3: We don't like seeing our personal illusions shattered: Shattering political illusions by coaxing people to think outside their belief systems elicits a backlash in response to (i) seeing reality for what it is, and (ii) how different reality is from what personal belief was. The implication for political leadership is obvious. Sloman and Fernbach sum it up like this:

“Unfortunately, the procedure does have a cost. Exposing people's illusions can upset them. . . . We had hoped that shattering the illusion of understanding would make people more curious and more open to new information . . . . This is not what we have found. If anything, people are less inclined to seek new information after finding out that they were wrong. . . . . people don't like having their illusion shattered. In the words of Voltaire: ‘Illusion is the first of all pleasures.’ . . . . People like to feel successful, not incompetent. . . . . A good leader must be able to help people realize their ignorance without making them feel stupid.

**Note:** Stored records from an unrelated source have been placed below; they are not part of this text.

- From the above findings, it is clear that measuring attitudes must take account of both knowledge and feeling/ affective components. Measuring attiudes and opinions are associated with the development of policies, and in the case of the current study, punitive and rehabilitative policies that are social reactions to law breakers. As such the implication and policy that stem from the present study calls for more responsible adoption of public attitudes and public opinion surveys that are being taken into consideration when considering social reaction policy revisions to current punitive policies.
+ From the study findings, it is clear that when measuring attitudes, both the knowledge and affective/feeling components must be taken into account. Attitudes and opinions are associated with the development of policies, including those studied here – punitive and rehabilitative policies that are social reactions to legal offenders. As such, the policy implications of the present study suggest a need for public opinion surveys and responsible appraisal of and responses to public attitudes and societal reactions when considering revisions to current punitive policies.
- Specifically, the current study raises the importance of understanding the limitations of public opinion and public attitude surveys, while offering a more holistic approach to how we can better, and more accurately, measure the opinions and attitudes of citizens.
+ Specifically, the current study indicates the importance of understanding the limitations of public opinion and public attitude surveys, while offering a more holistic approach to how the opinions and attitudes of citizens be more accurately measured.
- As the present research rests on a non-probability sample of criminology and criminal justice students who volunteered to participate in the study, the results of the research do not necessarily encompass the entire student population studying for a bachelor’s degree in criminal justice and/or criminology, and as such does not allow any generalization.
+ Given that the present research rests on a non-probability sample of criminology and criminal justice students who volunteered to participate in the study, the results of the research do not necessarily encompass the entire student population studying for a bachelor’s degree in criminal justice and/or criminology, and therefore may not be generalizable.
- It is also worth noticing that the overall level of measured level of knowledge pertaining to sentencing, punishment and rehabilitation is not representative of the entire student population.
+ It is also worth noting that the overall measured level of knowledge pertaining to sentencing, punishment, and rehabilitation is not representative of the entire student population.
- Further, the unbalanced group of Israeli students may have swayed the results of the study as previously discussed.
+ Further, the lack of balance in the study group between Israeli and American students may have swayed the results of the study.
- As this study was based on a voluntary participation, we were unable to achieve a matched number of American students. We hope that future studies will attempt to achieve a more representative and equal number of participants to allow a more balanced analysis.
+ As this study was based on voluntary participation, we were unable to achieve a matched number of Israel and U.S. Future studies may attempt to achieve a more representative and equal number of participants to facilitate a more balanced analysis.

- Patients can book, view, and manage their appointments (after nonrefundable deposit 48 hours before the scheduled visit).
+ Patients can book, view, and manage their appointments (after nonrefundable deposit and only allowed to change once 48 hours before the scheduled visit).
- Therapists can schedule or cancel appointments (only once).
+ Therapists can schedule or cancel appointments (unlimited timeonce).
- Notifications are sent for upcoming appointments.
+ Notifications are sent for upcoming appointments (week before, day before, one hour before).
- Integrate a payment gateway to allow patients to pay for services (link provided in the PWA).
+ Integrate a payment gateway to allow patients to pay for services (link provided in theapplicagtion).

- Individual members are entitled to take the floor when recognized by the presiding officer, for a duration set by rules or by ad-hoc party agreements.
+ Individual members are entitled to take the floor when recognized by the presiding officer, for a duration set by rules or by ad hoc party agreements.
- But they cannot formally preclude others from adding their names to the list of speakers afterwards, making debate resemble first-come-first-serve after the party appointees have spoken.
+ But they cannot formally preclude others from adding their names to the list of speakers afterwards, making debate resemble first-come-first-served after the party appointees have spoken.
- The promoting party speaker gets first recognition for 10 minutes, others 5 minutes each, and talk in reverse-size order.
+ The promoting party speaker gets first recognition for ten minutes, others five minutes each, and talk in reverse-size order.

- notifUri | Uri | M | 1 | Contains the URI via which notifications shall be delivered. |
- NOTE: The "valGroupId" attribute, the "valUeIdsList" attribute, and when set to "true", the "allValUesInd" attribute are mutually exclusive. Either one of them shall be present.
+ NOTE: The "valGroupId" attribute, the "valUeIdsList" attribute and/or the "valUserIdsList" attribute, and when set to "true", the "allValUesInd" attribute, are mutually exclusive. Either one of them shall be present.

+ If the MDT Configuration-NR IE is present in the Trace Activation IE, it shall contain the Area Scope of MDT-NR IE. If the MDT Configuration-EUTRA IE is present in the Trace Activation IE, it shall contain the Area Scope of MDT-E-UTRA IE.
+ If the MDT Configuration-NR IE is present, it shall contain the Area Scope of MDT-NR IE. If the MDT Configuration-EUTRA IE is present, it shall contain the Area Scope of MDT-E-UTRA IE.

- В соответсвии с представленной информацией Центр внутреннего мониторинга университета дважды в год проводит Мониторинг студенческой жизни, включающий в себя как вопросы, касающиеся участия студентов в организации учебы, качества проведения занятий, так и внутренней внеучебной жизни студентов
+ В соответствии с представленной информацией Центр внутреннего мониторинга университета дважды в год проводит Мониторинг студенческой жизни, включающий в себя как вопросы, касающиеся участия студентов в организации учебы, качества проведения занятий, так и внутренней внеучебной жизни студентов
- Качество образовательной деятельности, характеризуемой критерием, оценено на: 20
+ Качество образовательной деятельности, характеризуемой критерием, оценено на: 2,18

This is not easy.”

Echoing Aristotle, Sloman and Fernbach observe that “scientific attitudes are not based on rational evaluation of evidence, and therefore providing information does not change them. Attitudes are determined instead by a host of contextual and cultural factors that make then largely immune to change. . . . . beliefs are deeply intertwined with other beliefs, shared cultural values, and our identities. . . . . The power that culture has over cognition just swamps [any] attempts at education.”

Importantly, the authors constantly point out that the world is far too complex for people to have broad, deep knowledge. They argue that, in view of amazingly severe human cognitive limitations, we have no choice but use other people and the world itself for data and analysis. The ramifications of that shoot through all of politics. That's where illusions of knowledge come from.

The Knowledge Illusion is highly recommended. There is much more to it, and this short review cannot do the book justice. In particular, this book will help (i) people with the moral courage to begin a serious, unsettling journey in self-reflection, and (ii) people interested in trying to understand why politics is what it is.

This stuff isn't for the faint of heart or for hard core political ideologues. For people open to it, this kind of knowledge can challenge and upset a person's worldview and self-image. That's not the ideologue's mindset.

Footnote:
1. (1) The ball costs 5 cents, (2) 47 days, (3) 5 minutes (each machine takes 5 minutes to make one item).